Dataset items:
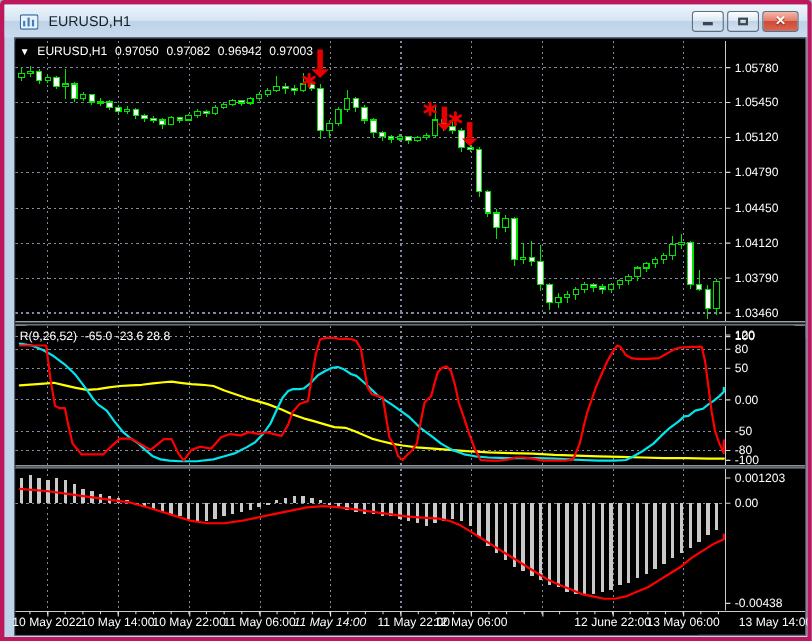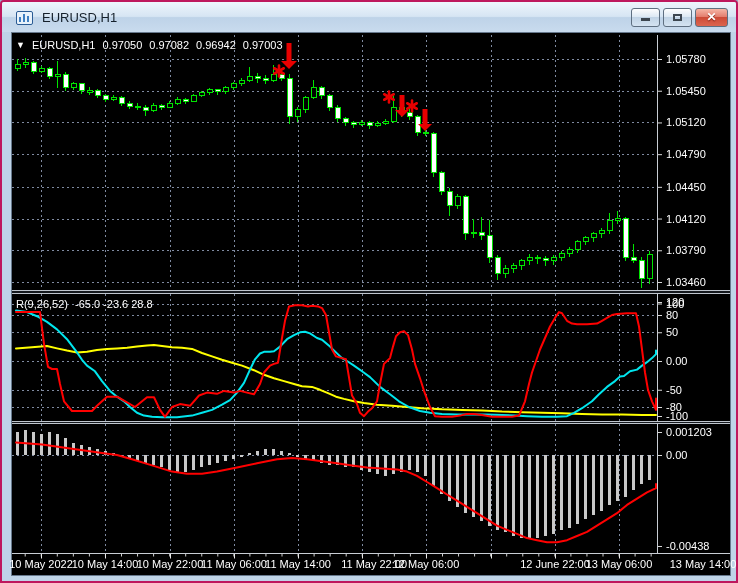"EURUSD,H1" .window { border: 2px solid #be185d -> 4px solid #be185d }
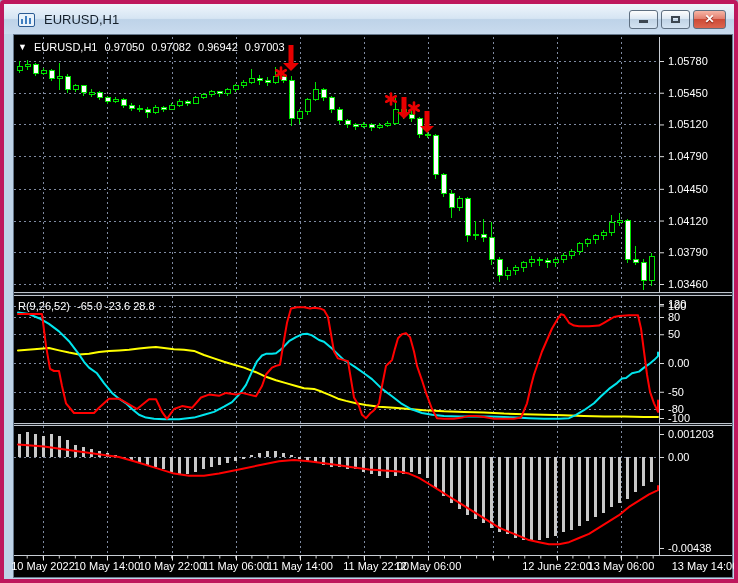"11 May 14:00" div.time-label { font-style: none -> italic }
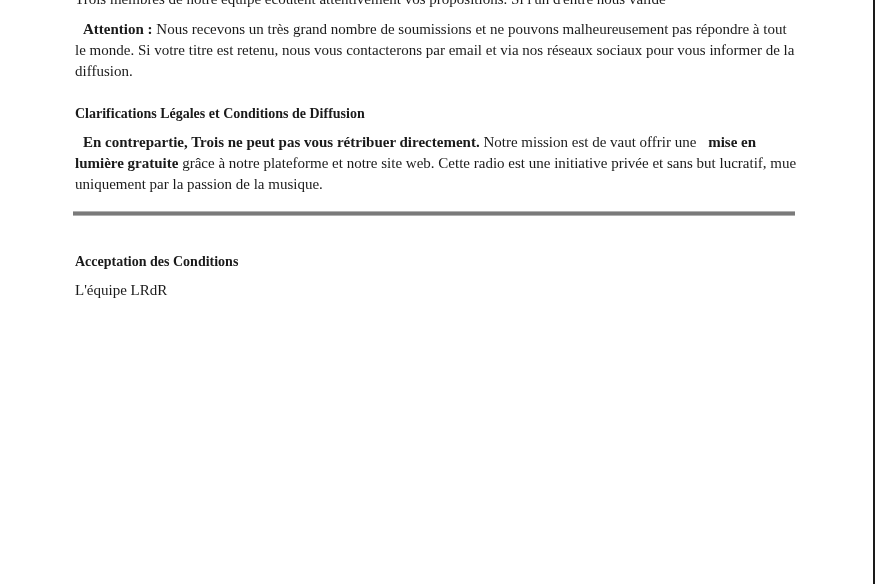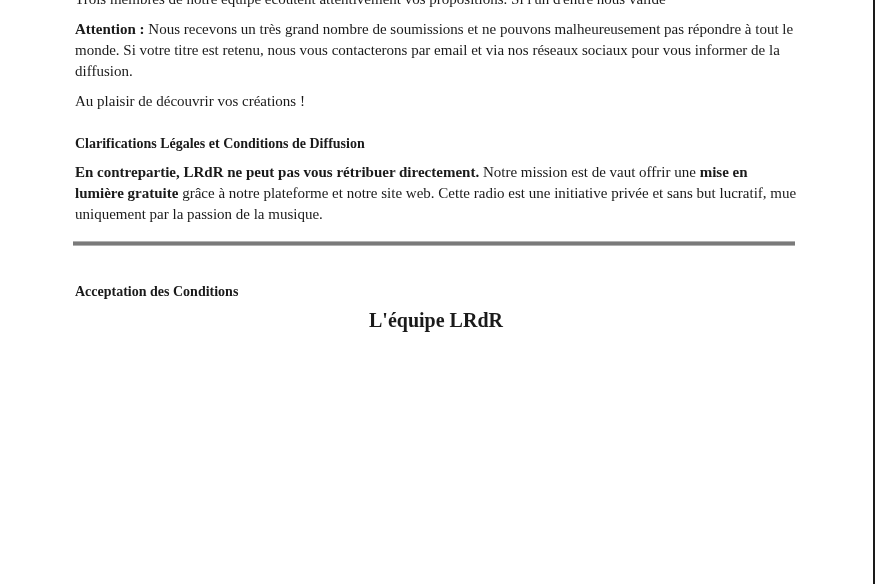"Attention :" b { margin-left: none -> 8px }
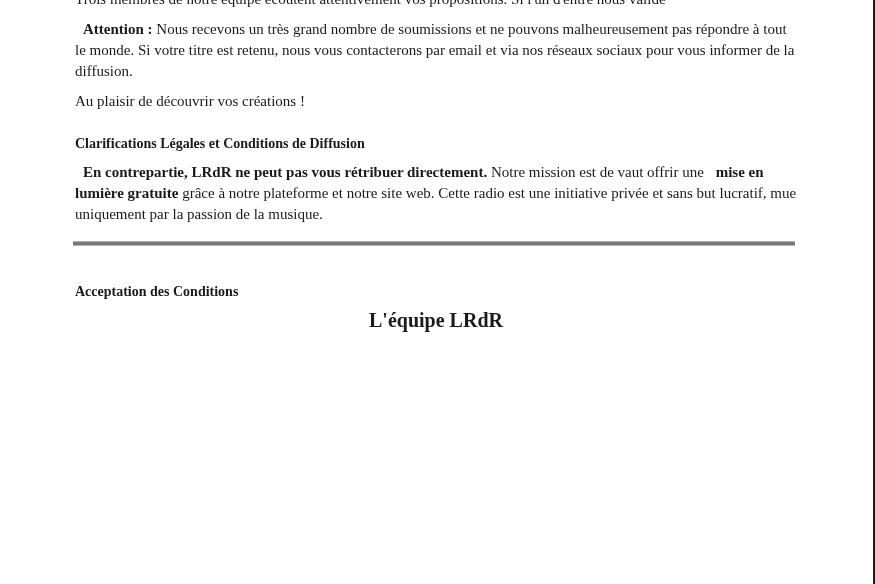"Au plaisir de découvrir vos" p { html: <p>Au plaisir de découvrir vos créations !</p> -> none }
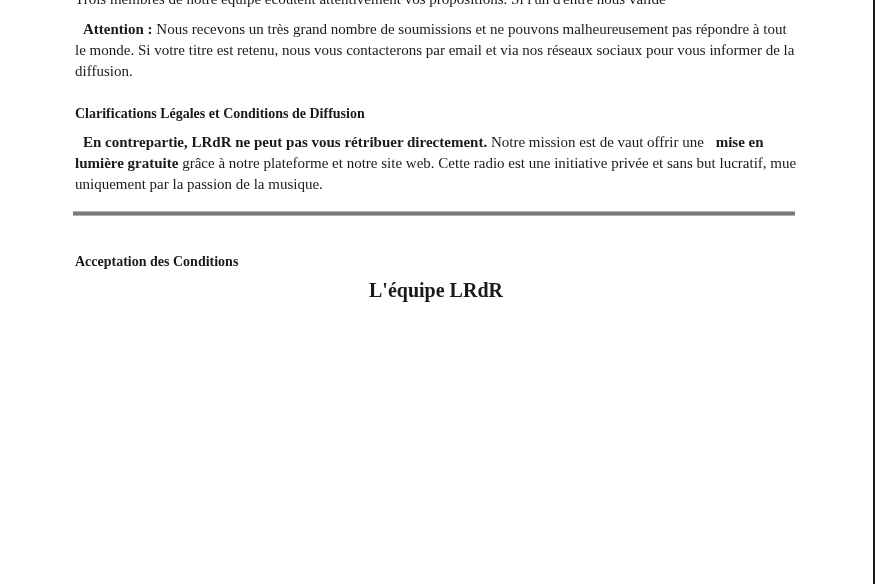"En contrepartie, LRdR ne peut" b { text: LRdR -> Trois }
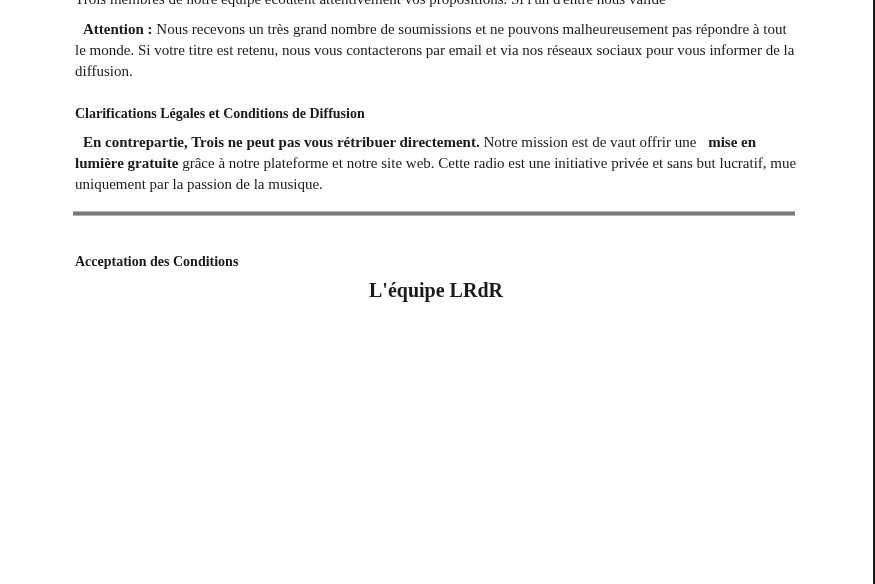"L'équipe LRdR" .sig { font-size: 20px -> 15px; font-weight: bold -> normal; text-align: center -> none }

• [ASSIGNMENT]: Quote exactly, and only, the lines from the line containing "html: <p>Au plaisir" through the final line of the records above, both included, omitting any pictures.

• [RESULT OF THIS EXERCISE]:
"Au plaisir de découvrir vos" p { html: <p>Au plaisir de découvrir vos créations !</p> -> none }
"En contrepartie, LRdR ne peut" b { text: LRdR -> Trois }
"L'équipe LRdR" .sig { font-size: 20px -> 15px; font-weight: bold -> normal; text-align: center -> none }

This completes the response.